• [Directions for this task] Repeat the listing that follows, character for character, minus the pictures.

• [Supplied records]
::::

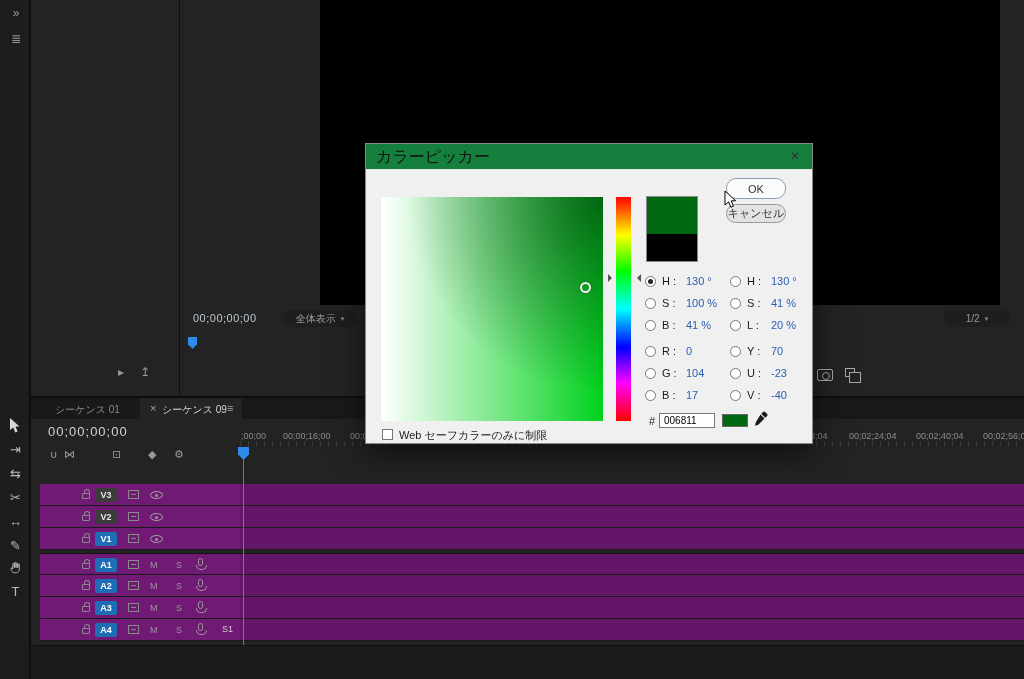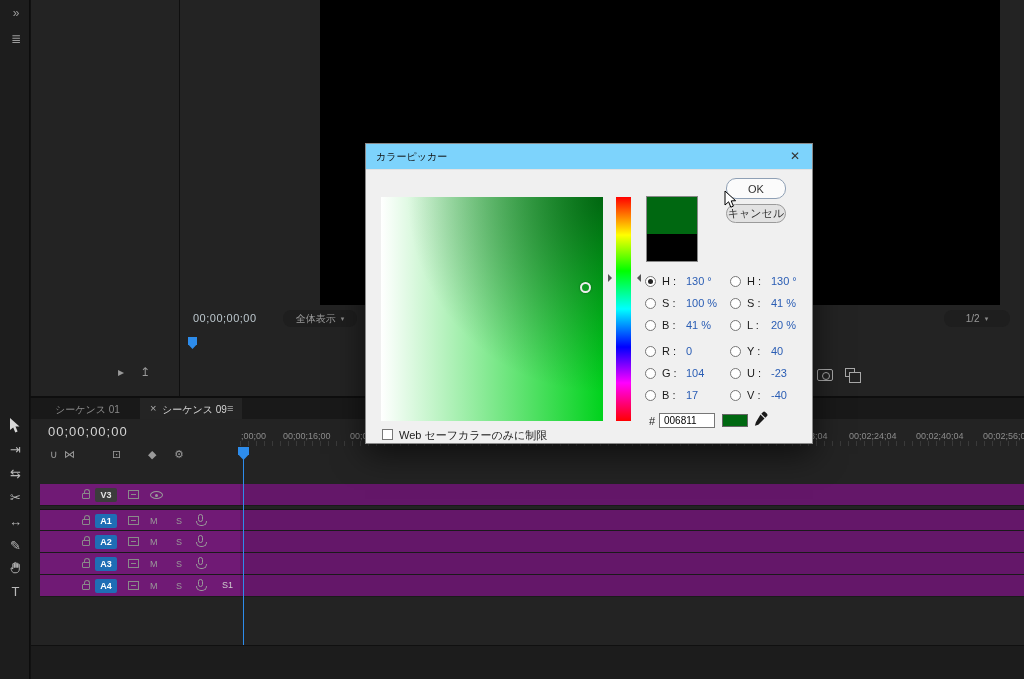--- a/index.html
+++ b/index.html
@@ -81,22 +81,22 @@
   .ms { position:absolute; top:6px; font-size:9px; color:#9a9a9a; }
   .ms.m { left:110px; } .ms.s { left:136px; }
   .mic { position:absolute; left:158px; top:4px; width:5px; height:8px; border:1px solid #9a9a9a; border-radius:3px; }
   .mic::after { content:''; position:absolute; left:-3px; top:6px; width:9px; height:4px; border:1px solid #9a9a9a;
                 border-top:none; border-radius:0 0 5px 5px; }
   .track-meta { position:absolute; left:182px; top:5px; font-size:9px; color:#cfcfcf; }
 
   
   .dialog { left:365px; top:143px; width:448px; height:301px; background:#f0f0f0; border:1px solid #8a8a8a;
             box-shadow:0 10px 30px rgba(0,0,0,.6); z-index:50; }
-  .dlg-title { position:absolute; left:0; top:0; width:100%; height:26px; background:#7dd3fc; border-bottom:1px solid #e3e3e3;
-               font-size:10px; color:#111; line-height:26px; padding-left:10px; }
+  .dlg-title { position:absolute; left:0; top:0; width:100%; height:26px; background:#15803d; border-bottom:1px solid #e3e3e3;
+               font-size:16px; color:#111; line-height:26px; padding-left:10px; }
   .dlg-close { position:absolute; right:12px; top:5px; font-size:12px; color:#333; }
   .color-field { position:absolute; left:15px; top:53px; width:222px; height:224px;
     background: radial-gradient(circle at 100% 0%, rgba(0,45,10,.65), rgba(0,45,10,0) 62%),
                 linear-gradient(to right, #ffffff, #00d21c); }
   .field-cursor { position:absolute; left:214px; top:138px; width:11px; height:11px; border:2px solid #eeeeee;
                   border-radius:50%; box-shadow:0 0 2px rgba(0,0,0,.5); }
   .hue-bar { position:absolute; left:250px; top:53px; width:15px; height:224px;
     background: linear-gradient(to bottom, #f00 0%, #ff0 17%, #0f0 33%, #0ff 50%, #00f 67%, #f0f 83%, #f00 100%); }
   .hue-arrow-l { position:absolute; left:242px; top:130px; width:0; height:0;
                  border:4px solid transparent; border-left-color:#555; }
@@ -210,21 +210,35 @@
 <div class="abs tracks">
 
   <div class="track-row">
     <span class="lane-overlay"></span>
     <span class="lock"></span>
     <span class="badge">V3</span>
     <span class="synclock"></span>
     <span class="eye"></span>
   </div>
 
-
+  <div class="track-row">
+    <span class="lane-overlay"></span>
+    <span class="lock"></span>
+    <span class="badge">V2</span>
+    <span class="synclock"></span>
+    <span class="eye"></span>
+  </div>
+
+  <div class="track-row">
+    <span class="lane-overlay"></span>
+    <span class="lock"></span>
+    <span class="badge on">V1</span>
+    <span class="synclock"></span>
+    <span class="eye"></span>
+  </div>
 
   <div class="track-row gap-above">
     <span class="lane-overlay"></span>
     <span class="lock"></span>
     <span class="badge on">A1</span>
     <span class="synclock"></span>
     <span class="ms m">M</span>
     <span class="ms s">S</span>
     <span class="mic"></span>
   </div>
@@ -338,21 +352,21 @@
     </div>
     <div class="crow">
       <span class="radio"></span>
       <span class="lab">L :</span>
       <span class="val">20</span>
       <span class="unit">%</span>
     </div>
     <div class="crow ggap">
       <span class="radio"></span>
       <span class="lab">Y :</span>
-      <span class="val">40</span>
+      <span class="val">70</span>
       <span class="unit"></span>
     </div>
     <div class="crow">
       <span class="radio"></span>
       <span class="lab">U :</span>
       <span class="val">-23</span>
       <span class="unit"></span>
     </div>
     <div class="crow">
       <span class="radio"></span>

::::

• [Finished exercise]
--- a/index.html
+++ b/index.html
@@ -81,22 +81,22 @@
   .ms { position:absolute; top:6px; font-size:9px; color:#9a9a9a; }
   .ms.m { left:110px; } .ms.s { left:136px; }
   .mic { position:absolute; left:158px; top:4px; width:5px; height:8px; border:1px solid #9a9a9a; border-radius:3px; }
   .mic::after { content:''; position:absolute; left:-3px; top:6px; width:9px; height:4px; border:1px solid #9a9a9a;
                 border-top:none; border-radius:0 0 5px 5px; }
   .track-meta { position:absolute; left:182px; top:5px; font-size:9px; color:#cfcfcf; }
 
   
   .dialog { left:365px; top:143px; width:448px; height:301px; background:#f0f0f0; border:1px solid #8a8a8a;
             box-shadow:0 10px 30px rgba(0,0,0,.6); z-index:50; }
-  .dlg-title { position:absolute; left:0; top:0; width:100%; height:26px; background:#7dd3fc; border-bottom:1px solid #e3e3e3;
-               font-size:10px; color:#111; line-height:26px; padding-left:10px; }
+  .dlg-title { position:absolute; left:0; top:0; width:100%; height:26px; background:#15803d; border-bottom:1px solid #e3e3e3;
+               font-size:16px; color:#111; line-height:26px; padding-left:10px; }
   .dlg-close { position:absolute; right:12px; top:5px; font-size:12px; color:#333; }
   .color-field { position:absolute; left:15px; top:53px; width:222px; height:224px;
     background: radial-gradient(circle at 100% 0%, rgba(0,45,10,.65), rgba(0,45,10,0) 62%),
                 linear-gradient(to right, #ffffff, #00d21c); }
   .field-cursor { position:absolute; left:214px; top:138px; width:11px; height:11px; border:2px solid #eeeeee;
                   border-radius:50%; box-shadow:0 0 2px rgba(0,0,0,.5); }
   .hue-bar { position:absolute; left:250px; top:53px; width:15px; height:224px;
     background: linear-gradient(to bottom, #f00 0%, #ff0 17%, #0f0 33%, #0ff 50%, #00f 67%, #f0f 83%, #f00 100%); }
   .hue-arrow-l { position:absolute; left:242px; top:130px; width:0; height:0;
                  border:4px solid transparent; border-left-color:#555; }
@@ -210,21 +210,35 @@
 <div class="abs tracks">
 
   <div class="track-row">
     <span class="lane-overlay"></span>
     <span class="lock"></span>
     <span class="badge">V3</span>
     <span class="synclock"></span>
     <span class="eye"></span>
   </div>
 
-
+  <div class="track-row">
+    <span class="lane-overlay"></span>
+    <span class="lock"></span>
+    <span class="badge">V2</span>
+    <span class="synclock"></span>
+    <span class="eye"></span>
+  </div>
+
+  <div class="track-row">
+    <span class="lane-overlay"></span>
+    <span class="lock"></span>
+    <span class="badge on">V1</span>
+    <span class="synclock"></span>
+    <span class="eye"></span>
+  </div>
 
   <div class="track-row gap-above">
     <span class="lane-overlay"></span>
     <span class="lock"></span>
     <span class="badge on">A1</span>
     <span class="synclock"></span>
     <span class="ms m">M</span>
     <span class="ms s">S</span>
     <span class="mic"></span>
   </div>
@@ -338,21 +352,21 @@
     </div>
     <div class="crow">
       <span class="radio"></span>
       <span class="lab">L :</span>
       <span class="val">20</span>
       <span class="unit">%</span>
     </div>
     <div class="crow ggap">
       <span class="radio"></span>
       <span class="lab">Y :</span>
-      <span class="val">40</span>
+      <span class="val">70</span>
       <span class="unit"></span>
     </div>
     <div class="crow">
       <span class="radio"></span>
       <span class="lab">U :</span>
       <span class="val">-23</span>
       <span class="unit"></span>
     </div>
     <div class="crow">
       <span class="radio"></span>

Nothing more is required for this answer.